▸ **Instructions to follow**
Go through the entries below from the first line and output each one exactly, up to and including the line with "- Allow to have".
+++
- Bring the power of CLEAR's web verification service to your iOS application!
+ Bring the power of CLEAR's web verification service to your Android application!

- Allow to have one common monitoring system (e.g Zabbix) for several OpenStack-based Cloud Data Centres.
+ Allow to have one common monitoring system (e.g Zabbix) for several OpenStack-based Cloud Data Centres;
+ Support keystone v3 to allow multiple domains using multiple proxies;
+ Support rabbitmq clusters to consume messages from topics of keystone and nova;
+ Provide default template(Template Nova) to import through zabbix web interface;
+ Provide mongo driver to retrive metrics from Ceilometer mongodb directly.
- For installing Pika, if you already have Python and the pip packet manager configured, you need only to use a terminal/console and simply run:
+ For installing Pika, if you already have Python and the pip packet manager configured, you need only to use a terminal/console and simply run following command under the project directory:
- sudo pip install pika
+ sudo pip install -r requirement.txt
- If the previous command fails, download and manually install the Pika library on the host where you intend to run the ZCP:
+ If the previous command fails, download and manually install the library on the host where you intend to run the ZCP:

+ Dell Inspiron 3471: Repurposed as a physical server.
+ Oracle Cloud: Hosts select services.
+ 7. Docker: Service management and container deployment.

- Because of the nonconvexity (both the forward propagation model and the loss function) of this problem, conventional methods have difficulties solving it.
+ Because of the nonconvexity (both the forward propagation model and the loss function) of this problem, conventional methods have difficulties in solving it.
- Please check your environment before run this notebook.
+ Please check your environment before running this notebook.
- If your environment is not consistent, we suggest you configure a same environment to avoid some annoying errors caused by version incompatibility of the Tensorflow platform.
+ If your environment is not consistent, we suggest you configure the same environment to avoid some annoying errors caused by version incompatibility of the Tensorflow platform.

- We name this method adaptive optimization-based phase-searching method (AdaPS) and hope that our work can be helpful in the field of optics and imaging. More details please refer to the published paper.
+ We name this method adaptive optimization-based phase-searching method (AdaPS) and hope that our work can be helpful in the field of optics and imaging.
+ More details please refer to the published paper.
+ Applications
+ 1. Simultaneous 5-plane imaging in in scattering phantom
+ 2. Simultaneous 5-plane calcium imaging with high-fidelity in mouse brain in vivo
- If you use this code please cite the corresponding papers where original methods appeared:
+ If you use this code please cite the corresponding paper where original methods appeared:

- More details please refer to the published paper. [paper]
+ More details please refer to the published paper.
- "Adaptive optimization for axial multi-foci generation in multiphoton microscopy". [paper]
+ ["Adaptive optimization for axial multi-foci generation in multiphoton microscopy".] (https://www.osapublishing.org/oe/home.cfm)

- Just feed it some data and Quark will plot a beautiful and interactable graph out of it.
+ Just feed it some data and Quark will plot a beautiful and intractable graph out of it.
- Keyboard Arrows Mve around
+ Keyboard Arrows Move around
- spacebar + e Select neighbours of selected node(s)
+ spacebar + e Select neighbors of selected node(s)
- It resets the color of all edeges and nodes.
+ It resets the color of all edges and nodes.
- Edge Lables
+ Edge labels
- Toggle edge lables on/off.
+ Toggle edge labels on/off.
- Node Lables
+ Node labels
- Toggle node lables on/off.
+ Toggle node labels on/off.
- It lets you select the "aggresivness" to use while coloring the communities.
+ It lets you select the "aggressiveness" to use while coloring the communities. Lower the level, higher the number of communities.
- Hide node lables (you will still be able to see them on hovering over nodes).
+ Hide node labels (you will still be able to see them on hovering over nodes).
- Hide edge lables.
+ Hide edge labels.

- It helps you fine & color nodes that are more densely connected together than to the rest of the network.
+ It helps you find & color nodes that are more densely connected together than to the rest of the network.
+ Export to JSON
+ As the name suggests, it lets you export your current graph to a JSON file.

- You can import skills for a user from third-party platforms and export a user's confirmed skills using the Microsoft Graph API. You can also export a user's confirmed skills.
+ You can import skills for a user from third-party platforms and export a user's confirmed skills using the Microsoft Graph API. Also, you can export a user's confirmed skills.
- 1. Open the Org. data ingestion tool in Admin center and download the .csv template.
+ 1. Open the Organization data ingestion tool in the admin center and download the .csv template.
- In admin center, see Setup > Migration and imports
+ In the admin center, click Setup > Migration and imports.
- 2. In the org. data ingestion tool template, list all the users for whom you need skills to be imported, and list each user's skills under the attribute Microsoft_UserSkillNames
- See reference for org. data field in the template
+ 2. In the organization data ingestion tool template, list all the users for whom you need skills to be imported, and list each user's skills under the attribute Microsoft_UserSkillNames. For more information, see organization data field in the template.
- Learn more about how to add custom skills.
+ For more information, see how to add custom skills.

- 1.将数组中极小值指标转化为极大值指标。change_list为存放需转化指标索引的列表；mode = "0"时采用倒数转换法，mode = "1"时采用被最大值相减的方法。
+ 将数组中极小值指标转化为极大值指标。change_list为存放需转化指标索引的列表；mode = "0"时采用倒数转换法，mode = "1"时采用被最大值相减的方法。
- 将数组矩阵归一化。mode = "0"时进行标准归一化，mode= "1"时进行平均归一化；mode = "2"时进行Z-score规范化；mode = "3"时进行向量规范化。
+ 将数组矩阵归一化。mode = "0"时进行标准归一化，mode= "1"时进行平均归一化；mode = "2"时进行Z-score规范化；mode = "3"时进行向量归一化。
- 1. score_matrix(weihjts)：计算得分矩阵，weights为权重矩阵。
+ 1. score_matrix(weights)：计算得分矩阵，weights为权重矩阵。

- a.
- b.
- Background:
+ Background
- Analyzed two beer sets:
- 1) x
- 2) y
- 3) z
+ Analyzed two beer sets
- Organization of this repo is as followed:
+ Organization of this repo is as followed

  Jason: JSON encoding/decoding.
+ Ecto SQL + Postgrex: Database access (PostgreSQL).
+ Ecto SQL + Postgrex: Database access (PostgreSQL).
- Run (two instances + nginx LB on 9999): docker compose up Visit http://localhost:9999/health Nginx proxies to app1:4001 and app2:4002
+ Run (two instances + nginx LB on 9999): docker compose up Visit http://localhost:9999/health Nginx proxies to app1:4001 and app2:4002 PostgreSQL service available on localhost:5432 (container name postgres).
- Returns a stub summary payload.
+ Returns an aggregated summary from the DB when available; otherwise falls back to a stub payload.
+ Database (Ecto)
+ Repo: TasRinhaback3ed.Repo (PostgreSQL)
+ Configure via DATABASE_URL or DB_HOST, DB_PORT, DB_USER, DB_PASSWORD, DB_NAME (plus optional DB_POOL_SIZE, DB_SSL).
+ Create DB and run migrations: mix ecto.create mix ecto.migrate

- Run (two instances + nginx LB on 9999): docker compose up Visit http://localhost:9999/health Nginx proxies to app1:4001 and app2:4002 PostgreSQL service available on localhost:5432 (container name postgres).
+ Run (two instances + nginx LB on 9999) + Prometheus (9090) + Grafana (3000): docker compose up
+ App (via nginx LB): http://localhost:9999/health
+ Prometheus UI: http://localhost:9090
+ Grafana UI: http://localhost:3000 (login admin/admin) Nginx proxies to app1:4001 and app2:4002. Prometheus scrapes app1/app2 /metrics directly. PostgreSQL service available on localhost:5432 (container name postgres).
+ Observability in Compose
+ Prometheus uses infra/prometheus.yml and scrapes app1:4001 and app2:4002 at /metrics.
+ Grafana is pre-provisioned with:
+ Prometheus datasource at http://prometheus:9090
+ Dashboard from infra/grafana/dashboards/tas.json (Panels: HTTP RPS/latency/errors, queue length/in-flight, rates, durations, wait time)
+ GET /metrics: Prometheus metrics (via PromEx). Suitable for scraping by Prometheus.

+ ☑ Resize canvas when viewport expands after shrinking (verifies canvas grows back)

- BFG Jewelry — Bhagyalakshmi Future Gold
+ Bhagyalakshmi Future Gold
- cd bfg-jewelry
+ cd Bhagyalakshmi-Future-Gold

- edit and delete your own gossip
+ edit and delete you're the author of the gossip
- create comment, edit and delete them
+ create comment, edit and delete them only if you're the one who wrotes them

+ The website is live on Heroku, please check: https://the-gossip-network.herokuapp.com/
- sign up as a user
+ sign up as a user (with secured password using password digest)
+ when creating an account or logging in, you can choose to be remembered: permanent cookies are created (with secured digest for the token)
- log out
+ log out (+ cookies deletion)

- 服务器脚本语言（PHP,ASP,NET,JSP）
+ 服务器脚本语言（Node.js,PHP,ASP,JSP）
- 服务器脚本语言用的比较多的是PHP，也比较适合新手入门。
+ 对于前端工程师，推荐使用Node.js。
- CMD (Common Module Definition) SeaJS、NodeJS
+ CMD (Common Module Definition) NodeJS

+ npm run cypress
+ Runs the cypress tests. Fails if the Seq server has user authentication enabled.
+++
▸ **Solution**
- Bring the power of CLEAR's web verification service to your iOS application!
+ Bring the power of CLEAR's web verification service to your Android application!

- Allow to have one common monitoring system (e.g Zabbix) for several OpenStack-based Cloud Data Centres.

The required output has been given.